→ THE PROBLEM:
Pull every line containing "none" from the listing below.
*** Begin section ***
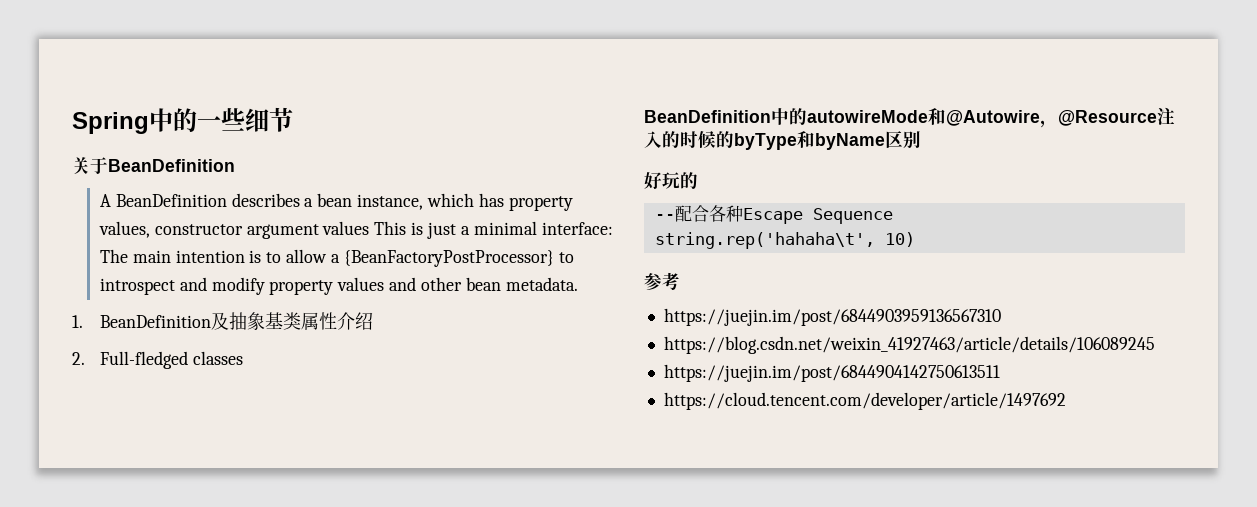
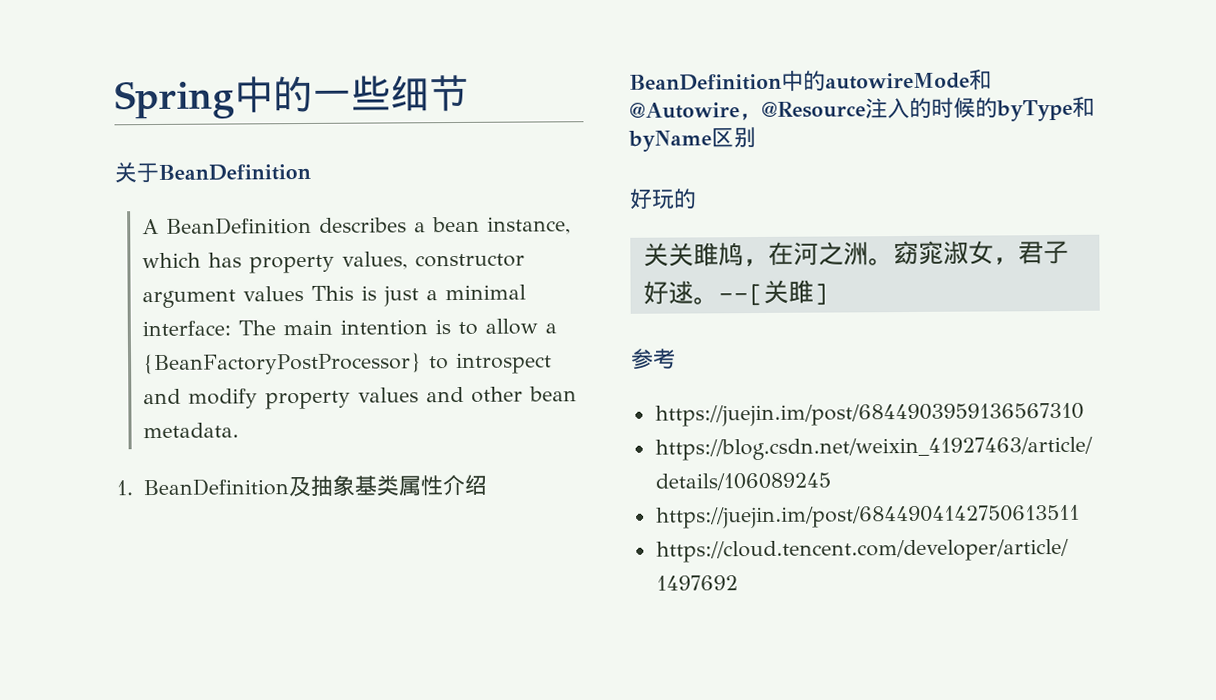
[72,351,243,369] // 2. Full-fledged classes -> (488, 484) none
[654,205,893,224] [654,232,915,249] --配合各种Escape Sequence // string.rep('hahaha\t', 10) -> [642,240,1069,268] [642,279,829,307] 关关雎鸠，在河之洲。窈窕淑女，君子好逑。--[关雎]

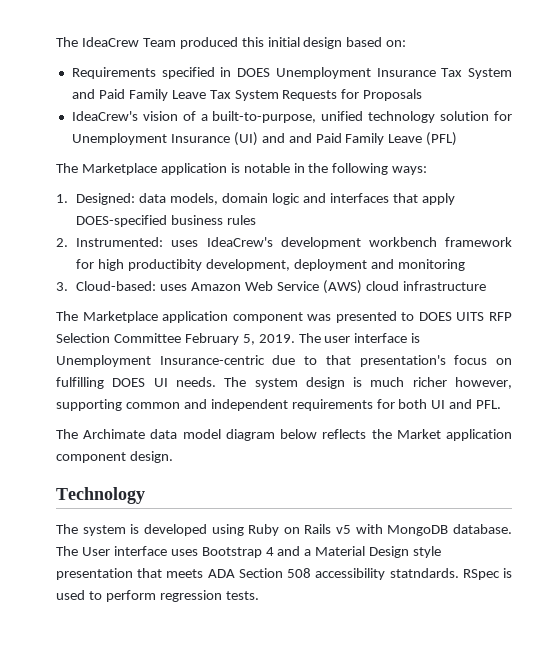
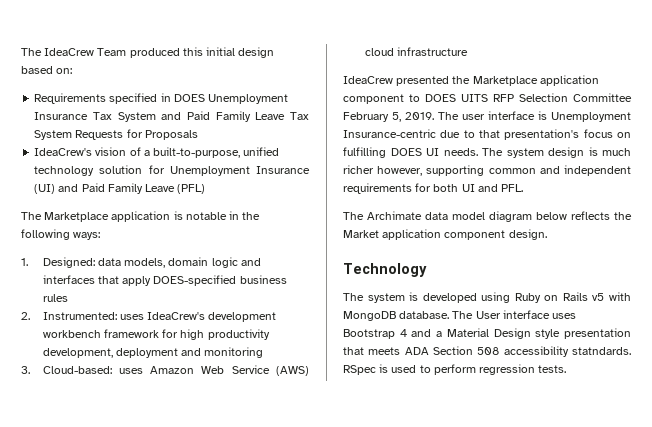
[288,133,312,143] and -> (79, 188) none
[128,259,203,271] productibity -> [207,329,270,340] productivity
[56,311,78,321] The -> [343,76,471,86] IdeaCrew presented the
[307,311,397,323] was presented -> (404, 99) none

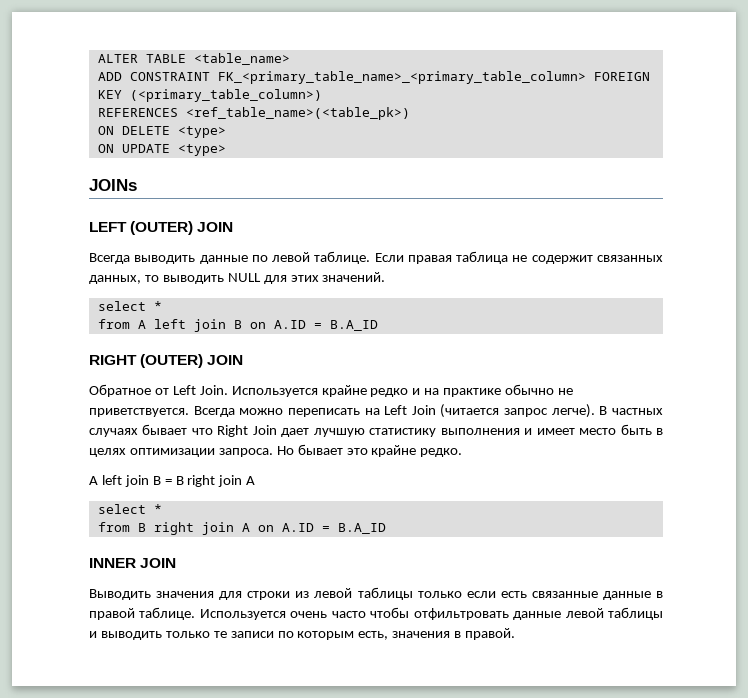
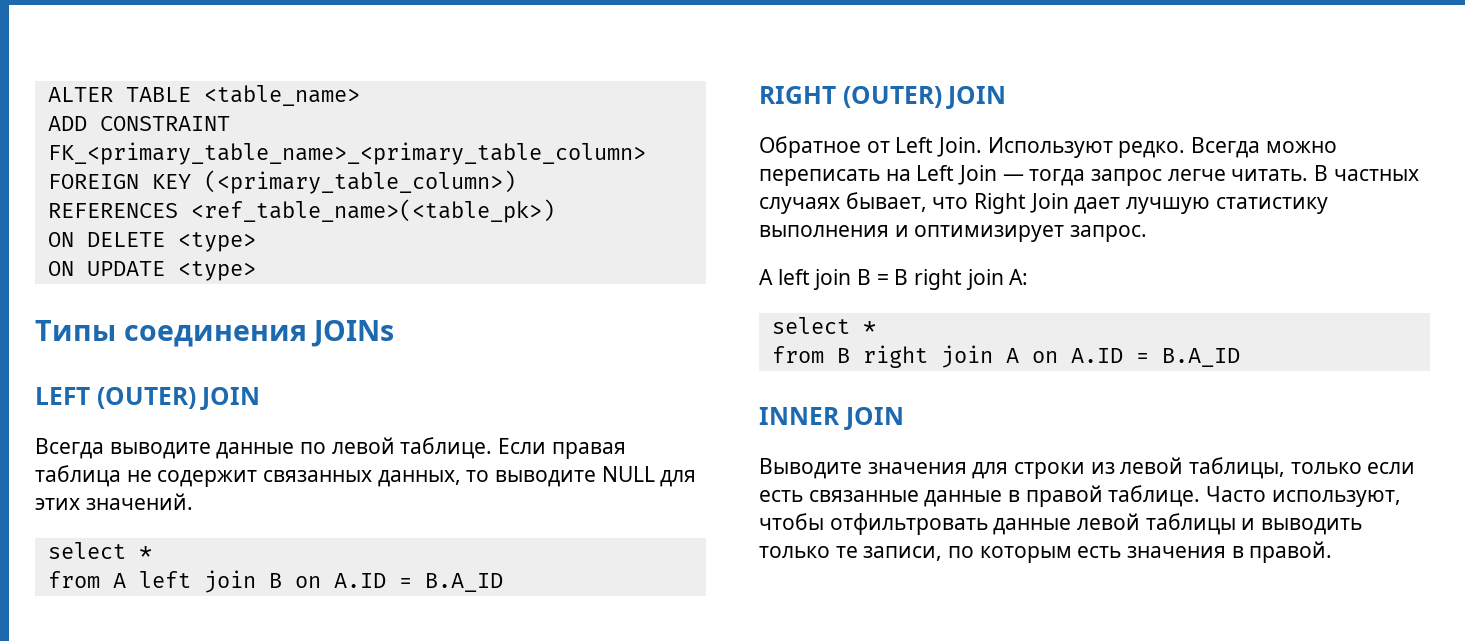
(226, 150) none -> [35,320,307,347] Типы соединения
[134,255,196,264] выводить -> [109,442,211,459] выводите
[162,275,224,284] выводить -> [495,470,597,487] выводите
[231,384,574,397] [89,408,189,417] Используется крайне редко и на практике обычно не приветствуется. -> [987,137,1186,158] Используют редко.
[440,404,595,418] (читается запрос легче). -> [1002,169,1309,186] — тогда запрос легче читать.
[142,424,188,435] бывает -> [845,192,927,212] бывает,
[536,424,663,435] [89,444,463,457] имеет место быть в целях оптимизации запроса. Но бывает это крайне редко. -> [914,225,1148,242] оптимизирует запрос.
[246,476,256,485] A -> [1009,269,1029,285] A:
[89,589,151,600] Выводить -> [759,458,862,479] Выводите
[357,587,413,600] таблицы -> [1189,457,1286,479] таблицы,
[199,609,366,620] Используется очень часто -> [1206,486,1401,507] Часто используют,
[230,631,274,638] записи -> [863,546,943,561] записи,
[358,631,389,640] есть, -> [1077,546,1122,558] есть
*** End section ***
→ WRITTEN SOLUTION:
[72,351,243,369] // 2. Full-fledged classes -> (488, 484) none
[288,133,312,143] and -> (79, 188) none
[307,311,397,323] was presented -> (404, 99) none
(226, 150) none -> [35,320,307,347] Типы соединения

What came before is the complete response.